Analyst's note: Here is good advice when it comes to evaluating world events. While you're at it, don't miss the "Related articles" that I provide at the end of this article.
{....] when I see the North Koreans jumping up and down and threatening to nuke us, I ask myself what's in it for the Iranians? And I add the others in the global anti-American alliance. What's in it for the Chinese? The Russians? The Venezuelans, Bolivians, Ecuadorians and Nicaraguans? Because all these guys coordinate so many of their activities that I can't understand important events in any one of them without putting those events in the big context. When I see the Russians and the Chinese fighting against anti-Iranian sanctions, I remind myself that they, along with the Latin Americans, are in a banking network with Iran. When the Iranians sit down to negotiate about their nuclear program, I ask myself: what do the Russians want? And so it goes.

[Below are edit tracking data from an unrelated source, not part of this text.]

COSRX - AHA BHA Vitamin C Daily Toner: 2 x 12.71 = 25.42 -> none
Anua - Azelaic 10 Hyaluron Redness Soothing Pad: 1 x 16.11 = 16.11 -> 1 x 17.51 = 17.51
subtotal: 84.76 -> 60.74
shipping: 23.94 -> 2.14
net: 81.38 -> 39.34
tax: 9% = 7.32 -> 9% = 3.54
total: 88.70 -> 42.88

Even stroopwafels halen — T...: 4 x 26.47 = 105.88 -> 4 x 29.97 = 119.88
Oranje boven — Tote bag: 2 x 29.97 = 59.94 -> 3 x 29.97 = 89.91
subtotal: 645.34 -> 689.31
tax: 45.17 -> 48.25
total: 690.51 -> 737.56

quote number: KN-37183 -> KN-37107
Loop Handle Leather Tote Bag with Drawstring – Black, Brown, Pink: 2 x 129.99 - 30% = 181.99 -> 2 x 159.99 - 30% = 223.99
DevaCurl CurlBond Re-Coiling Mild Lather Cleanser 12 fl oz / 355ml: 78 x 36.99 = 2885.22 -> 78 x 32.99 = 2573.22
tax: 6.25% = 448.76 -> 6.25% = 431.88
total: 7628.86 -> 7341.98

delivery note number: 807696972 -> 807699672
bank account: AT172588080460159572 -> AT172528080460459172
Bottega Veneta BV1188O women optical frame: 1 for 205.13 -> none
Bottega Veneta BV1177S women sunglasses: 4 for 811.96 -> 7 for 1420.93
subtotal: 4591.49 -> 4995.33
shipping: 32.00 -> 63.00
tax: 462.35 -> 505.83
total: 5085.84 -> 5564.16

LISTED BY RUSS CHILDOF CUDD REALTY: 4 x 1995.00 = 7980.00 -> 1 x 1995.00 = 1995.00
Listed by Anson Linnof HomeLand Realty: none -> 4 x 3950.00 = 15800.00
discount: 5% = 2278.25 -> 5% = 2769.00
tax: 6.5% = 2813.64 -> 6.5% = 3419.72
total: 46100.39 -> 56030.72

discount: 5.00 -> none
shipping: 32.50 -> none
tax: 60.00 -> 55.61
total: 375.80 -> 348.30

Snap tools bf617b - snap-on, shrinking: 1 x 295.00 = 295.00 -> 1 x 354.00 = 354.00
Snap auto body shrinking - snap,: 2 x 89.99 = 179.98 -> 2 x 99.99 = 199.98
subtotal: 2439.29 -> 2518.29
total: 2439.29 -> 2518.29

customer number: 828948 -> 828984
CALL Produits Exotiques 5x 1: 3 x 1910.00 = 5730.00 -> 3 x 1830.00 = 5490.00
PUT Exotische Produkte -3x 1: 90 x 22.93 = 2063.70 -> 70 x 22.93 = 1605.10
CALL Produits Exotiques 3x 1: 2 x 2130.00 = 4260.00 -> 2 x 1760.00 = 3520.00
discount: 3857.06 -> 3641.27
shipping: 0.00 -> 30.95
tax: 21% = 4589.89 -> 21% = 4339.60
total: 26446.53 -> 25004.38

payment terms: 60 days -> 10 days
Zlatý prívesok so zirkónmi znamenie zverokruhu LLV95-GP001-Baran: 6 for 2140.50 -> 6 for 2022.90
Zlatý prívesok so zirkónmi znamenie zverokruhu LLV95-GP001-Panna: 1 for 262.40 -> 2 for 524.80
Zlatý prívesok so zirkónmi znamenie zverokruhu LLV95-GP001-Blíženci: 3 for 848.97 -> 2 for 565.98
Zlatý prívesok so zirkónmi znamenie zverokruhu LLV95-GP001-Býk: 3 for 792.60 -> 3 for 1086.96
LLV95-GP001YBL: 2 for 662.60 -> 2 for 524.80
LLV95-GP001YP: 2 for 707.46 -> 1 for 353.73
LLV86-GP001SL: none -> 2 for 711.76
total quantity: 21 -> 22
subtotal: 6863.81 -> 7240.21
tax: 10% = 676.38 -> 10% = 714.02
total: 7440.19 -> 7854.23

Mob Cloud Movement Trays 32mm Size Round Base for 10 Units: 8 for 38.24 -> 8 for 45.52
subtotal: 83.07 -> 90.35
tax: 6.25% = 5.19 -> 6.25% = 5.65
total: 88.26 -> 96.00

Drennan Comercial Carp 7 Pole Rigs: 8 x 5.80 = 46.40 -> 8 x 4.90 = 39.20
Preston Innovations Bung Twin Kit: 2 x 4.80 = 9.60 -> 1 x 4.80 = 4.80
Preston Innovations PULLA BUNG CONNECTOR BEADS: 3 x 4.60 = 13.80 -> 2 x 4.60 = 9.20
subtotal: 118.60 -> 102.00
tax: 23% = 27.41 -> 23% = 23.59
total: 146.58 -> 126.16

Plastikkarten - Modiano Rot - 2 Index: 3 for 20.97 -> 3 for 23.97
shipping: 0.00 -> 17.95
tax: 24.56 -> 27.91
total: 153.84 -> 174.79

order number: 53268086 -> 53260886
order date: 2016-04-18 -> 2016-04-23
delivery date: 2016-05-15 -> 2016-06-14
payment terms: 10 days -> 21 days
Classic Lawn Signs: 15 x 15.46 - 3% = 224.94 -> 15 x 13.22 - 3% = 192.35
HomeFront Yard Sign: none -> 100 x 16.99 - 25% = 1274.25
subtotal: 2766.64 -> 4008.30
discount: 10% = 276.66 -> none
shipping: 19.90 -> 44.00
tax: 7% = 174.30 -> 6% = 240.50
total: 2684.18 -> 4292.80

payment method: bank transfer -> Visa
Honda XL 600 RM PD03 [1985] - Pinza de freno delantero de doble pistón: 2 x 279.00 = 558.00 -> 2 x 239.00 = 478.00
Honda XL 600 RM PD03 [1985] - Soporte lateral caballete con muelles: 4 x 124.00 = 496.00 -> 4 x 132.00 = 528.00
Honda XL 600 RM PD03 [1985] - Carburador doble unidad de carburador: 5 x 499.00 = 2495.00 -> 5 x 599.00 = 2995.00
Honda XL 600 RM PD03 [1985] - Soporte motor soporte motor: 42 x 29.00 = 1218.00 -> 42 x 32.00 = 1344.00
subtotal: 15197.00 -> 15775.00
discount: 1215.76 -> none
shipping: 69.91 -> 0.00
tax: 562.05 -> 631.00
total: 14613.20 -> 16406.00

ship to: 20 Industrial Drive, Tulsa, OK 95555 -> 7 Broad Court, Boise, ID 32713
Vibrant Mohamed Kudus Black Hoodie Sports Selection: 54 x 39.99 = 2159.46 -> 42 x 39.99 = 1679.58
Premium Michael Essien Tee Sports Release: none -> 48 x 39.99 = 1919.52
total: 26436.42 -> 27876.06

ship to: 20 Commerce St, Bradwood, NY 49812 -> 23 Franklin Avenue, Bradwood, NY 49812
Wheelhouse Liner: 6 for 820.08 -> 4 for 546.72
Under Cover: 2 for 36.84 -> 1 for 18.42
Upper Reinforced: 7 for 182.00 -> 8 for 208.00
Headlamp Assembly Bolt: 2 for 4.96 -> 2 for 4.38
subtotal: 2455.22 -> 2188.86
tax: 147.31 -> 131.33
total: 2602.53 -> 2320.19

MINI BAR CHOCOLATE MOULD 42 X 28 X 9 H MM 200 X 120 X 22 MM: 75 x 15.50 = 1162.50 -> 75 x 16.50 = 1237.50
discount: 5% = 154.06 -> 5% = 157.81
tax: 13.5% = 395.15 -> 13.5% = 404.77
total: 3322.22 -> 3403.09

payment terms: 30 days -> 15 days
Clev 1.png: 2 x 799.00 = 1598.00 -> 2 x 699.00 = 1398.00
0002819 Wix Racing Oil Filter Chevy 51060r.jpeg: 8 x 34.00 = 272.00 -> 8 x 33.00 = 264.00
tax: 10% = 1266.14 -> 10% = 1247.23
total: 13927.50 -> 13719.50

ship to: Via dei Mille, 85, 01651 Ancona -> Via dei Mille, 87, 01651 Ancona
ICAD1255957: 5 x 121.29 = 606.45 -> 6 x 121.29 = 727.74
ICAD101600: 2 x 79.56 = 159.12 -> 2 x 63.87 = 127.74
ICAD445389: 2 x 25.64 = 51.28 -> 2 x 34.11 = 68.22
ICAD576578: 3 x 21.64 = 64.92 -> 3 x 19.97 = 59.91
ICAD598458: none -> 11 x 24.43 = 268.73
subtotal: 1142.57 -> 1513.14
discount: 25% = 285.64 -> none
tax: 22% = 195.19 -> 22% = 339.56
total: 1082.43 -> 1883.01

[....] if I were the head of an intelligence service I would ask my smartest people to test an hypothesis: what if it's misdirection? What if there trying to get us to focus on them, when something else is in the works someplace else?
Don't ask me what the something else is, or the location of the someplace else. I don't know. It's only a theory after all. And I agree that the North Koreans may well be crazy enough to attack us. But if this is all part of a strategic operation by the anti-American alliance, then we should carefully go down our list of likely targets, and see what the major terrorists are up to.
I would ask my smartest people to pay special attention to people and communications moving north from Venezuela, where a very important election campaign has just begun to choose the successor to Hugo Chavez. The bus driver who served as his vice president would benefit from some dramatic event inside the United States, and the Russians, Iranians and Chinese are actively working for his victory.
However this all turns out, the basic point is valid and important: I don't think we can understand the world anymore if we take it country by country. We have to look at bigger pictures.